**Revision tracking records**
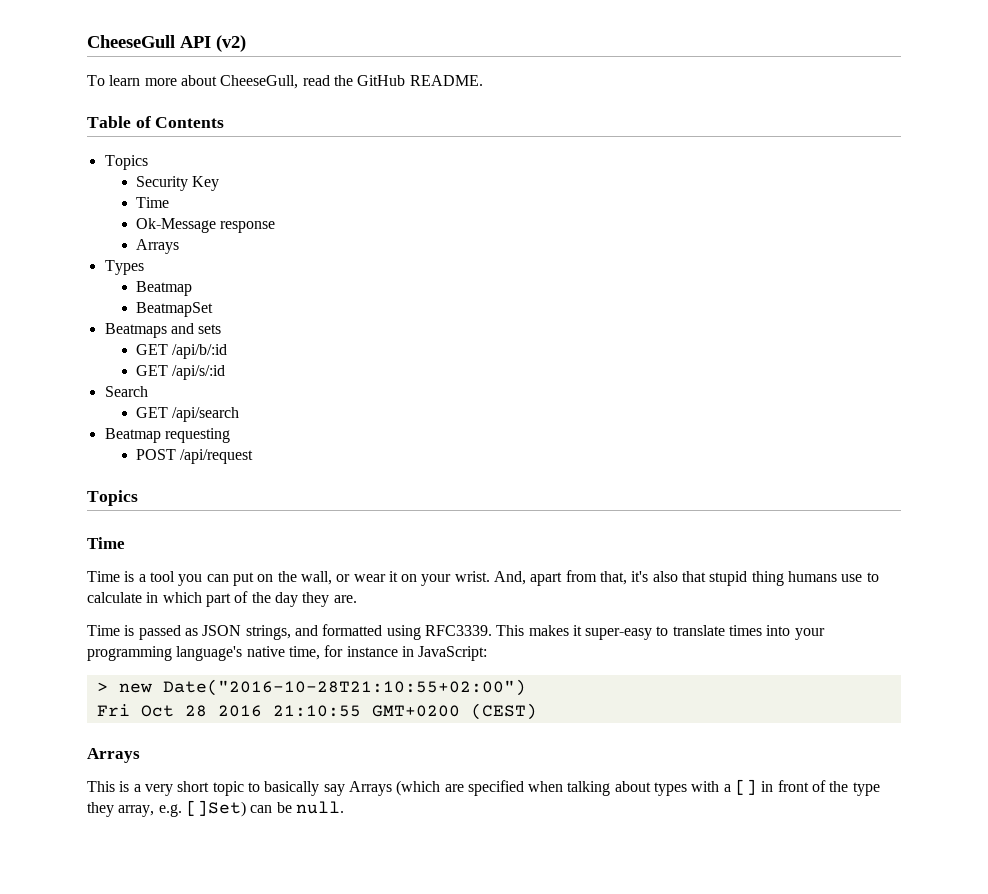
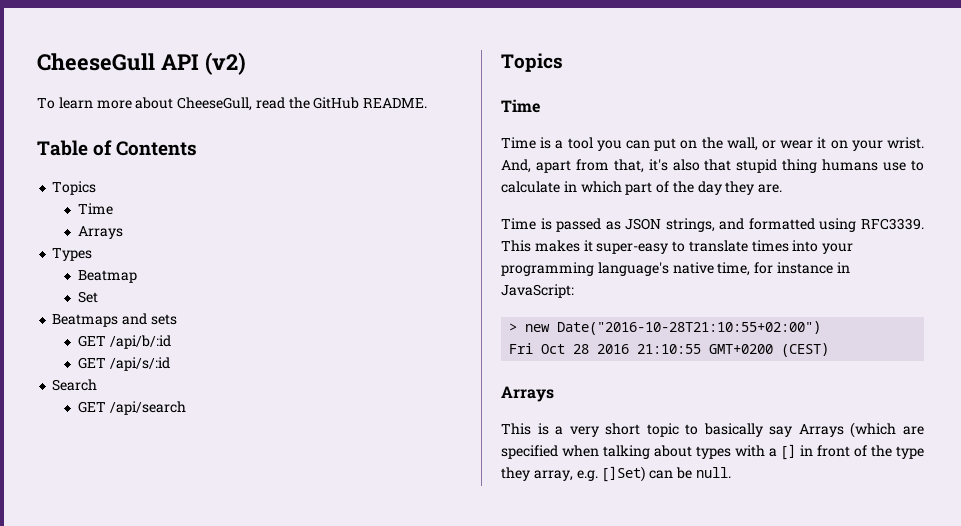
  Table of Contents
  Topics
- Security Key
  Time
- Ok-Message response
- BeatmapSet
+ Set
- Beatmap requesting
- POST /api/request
==
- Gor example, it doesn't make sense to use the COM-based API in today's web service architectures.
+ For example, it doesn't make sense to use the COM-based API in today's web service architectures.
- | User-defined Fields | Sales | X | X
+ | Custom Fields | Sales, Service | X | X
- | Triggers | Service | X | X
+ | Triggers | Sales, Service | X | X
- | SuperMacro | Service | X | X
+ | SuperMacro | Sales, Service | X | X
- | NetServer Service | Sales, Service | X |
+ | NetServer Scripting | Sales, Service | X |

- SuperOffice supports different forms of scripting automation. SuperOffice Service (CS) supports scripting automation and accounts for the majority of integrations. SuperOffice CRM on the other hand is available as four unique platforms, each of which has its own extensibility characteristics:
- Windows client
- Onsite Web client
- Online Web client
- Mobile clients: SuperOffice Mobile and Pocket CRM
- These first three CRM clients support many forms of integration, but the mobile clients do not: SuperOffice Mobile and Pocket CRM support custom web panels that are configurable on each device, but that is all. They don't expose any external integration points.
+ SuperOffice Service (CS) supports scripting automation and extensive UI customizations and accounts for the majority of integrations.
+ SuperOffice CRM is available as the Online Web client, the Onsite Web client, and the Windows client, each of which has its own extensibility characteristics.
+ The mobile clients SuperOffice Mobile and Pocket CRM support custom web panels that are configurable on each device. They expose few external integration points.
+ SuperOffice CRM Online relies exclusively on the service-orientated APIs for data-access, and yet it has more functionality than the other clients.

**Problem to solve**
Set down, from the entries above, exactly the lines from the one with "Table of Contents" up to and including the one with "- POST /api/request", and no other lines.

**Response below**
  Table of Contents
  Topics
- Security Key
  Time
- Ok-Message response
- BeatmapSet
+ Set
- Beatmap requesting
- POST /api/request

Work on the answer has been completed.